--- DIRECTIONS FOR THIS TASK ---
Transcribe exactly the lines from the top of the records below through the line that holds "color:#dcd8d0; font-weight:bold; font-size:14px;", both included, with no pictures.

(Entries taken from a collection)

*** Begin section ***

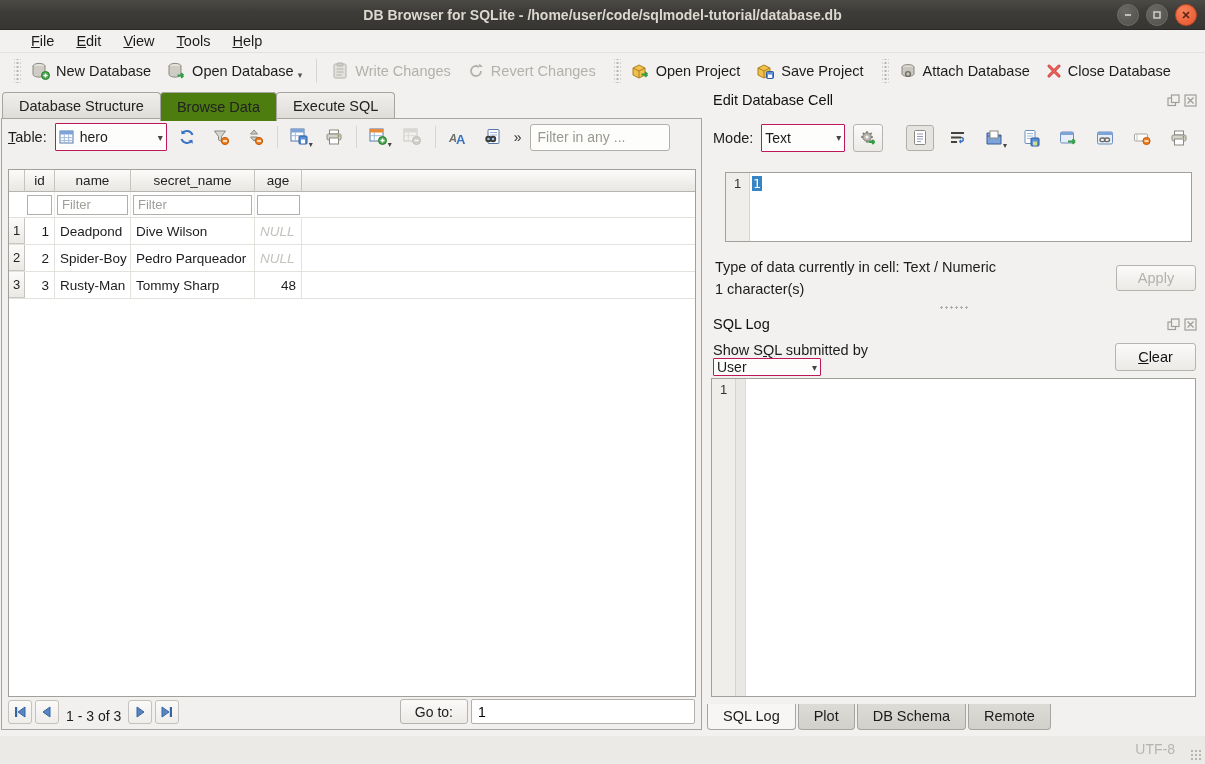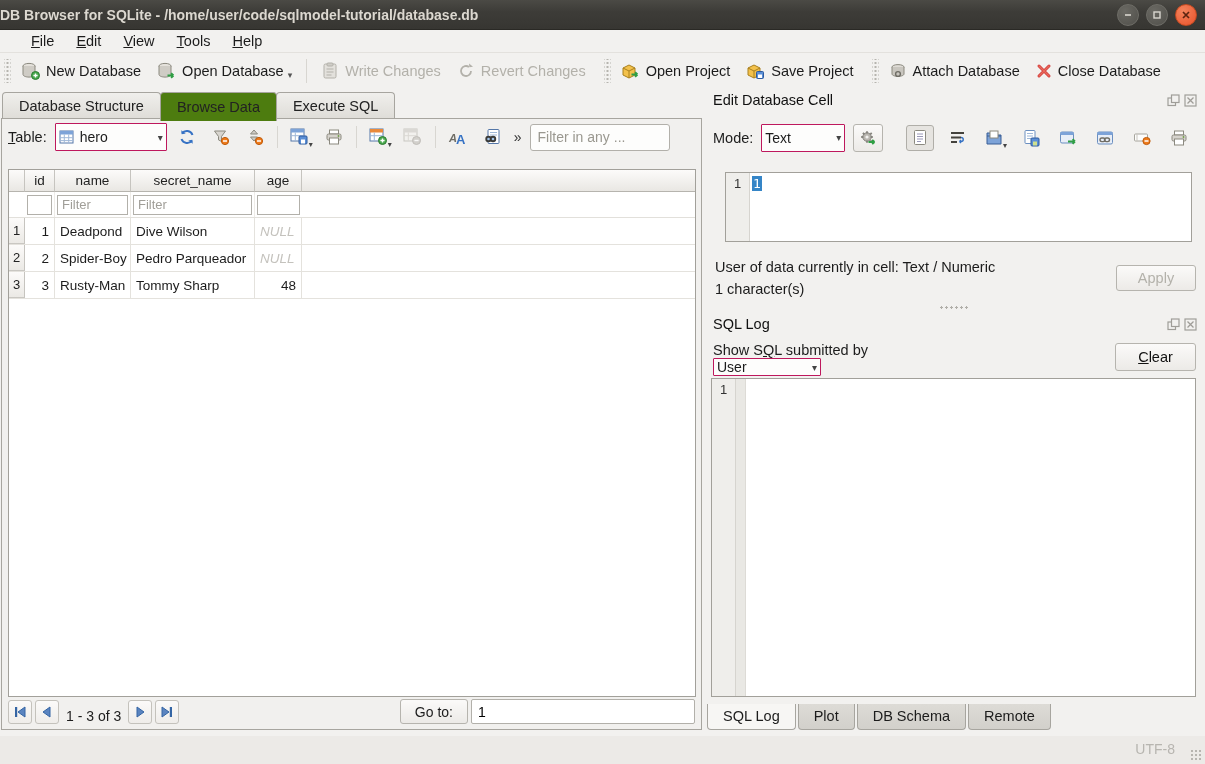--- a/index.html
+++ b/index.html
@@ -9,7 +9,7 @@
 
   
   #titlebar { position:absolute; left:0; top:0; width:1205px; height:30px;
-    background:linear-gradient(#4b4a45,#3d3c38 40%,#373632); display:flex; align-items:center; 
+    background:linear-gradient(#4b4a45,#3d3c38 40%,#373632); display:flex; align-items:center; justify-content:center;
     border-bottom:1px solid #2a2925; }
   #titlebar .title { color:#dcd8d0; font-weight:bold; font-size:14px; }
   .winctrl { position:absolute; right:8px; top:4px; display:flex; gap:7px; }

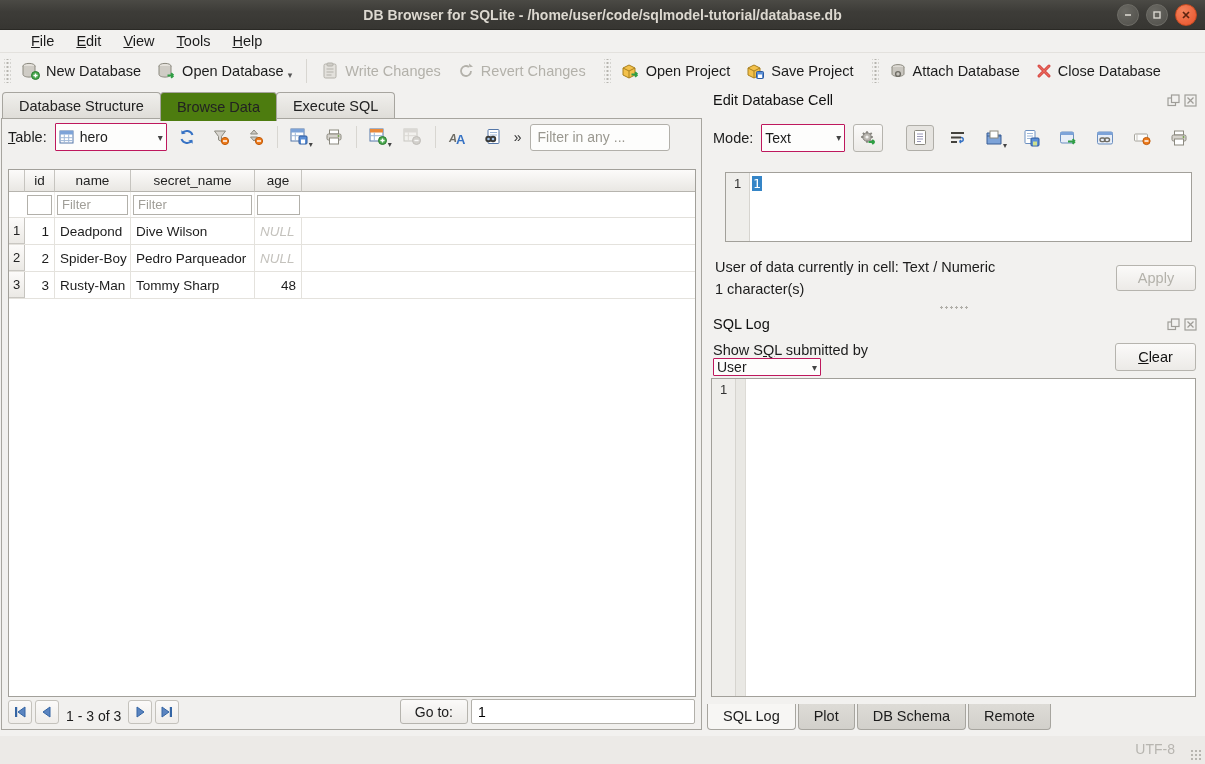--- a/index.html
+++ b/index.html
@@ -25,7 +25,7 @@
   .menu-item u { text-decoration:underline; }
 
   
-  #toolbar { position:absolute; left:0; top:53px; width:1205px; height:36px; display:flex; align-items:center; padding-left:2px; }
+  #toolbar { position:absolute; left:0; top:53px; width:1205px; height:36px; display:flex; align-items:center; padding-left:12px; }
   .thandle { width:7px; height:24px; margin:0 2px;
     background-image:radial-gradient(#b6b4ae 1px, transparent 1.2px); background-size:4px 4px; background-position:center; }
   .tbtn { display:flex; align-items:center; gap:6px; padding:4px 8px; border-radius:3px; font-size:14.5px; white-space:nowrap; }

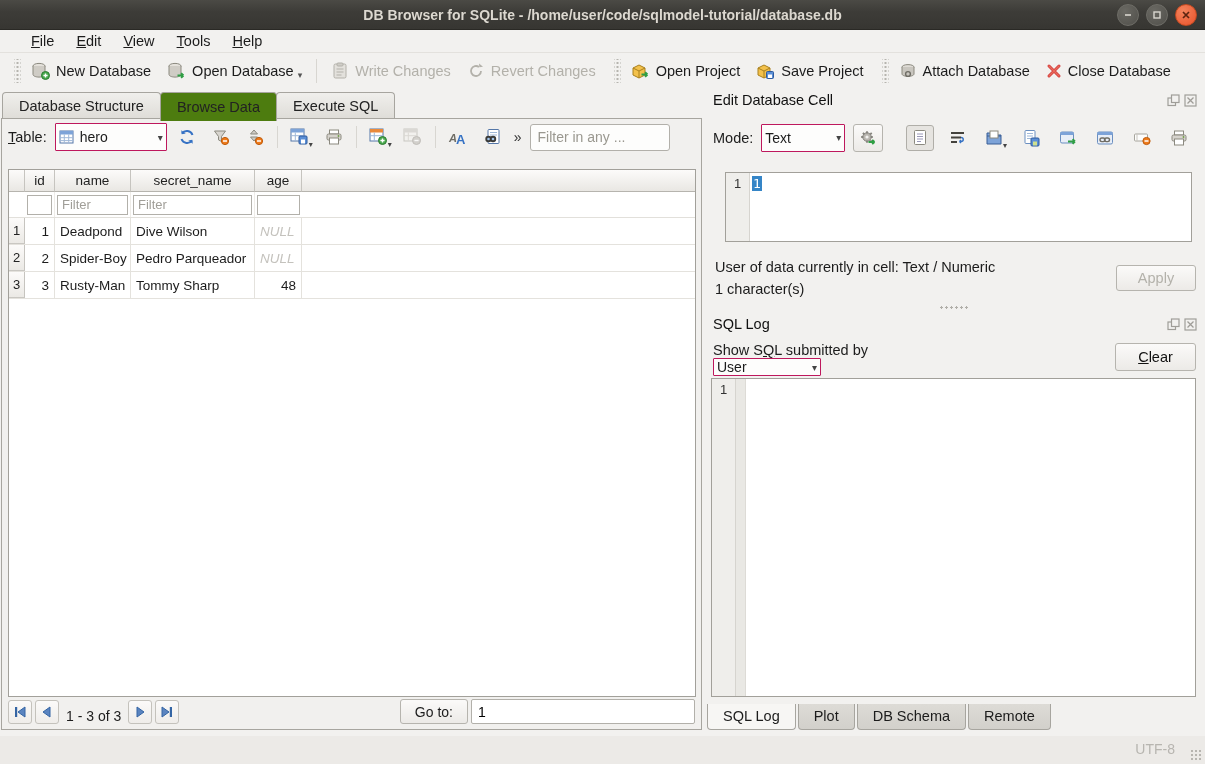--- a/index.html
+++ b/index.html
@@ -519,7 +519,7 @@
       <div class="ed-body"><span class="sel">1</span></div>
     </div>
 
-    <div id="type-info">User of data currently in cell: Text / Numeric</div>
+    <div id="type-info">Type of data currently in cell: Text / Numeric</div>
     <div id="char-info">1 character(s)</div>
     <span id="apply-btn" class="btn">Apply</span>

*** End section ***

--- RESULT FOR THIS TASK ---
--- a/index.html
+++ b/index.html
@@ -9,7 +9,7 @@
 
   
   #titlebar { position:absolute; left:0; top:0; width:1205px; height:30px;
-    background:linear-gradient(#4b4a45,#3d3c38 40%,#373632); display:flex; align-items:center; 
+    background:linear-gradient(#4b4a45,#3d3c38 40%,#373632); display:flex; align-items:center; justify-content:center;
     border-bottom:1px solid #2a2925; }
   #titlebar .title { color:#dcd8d0; font-weight:bold; font-size:14px; }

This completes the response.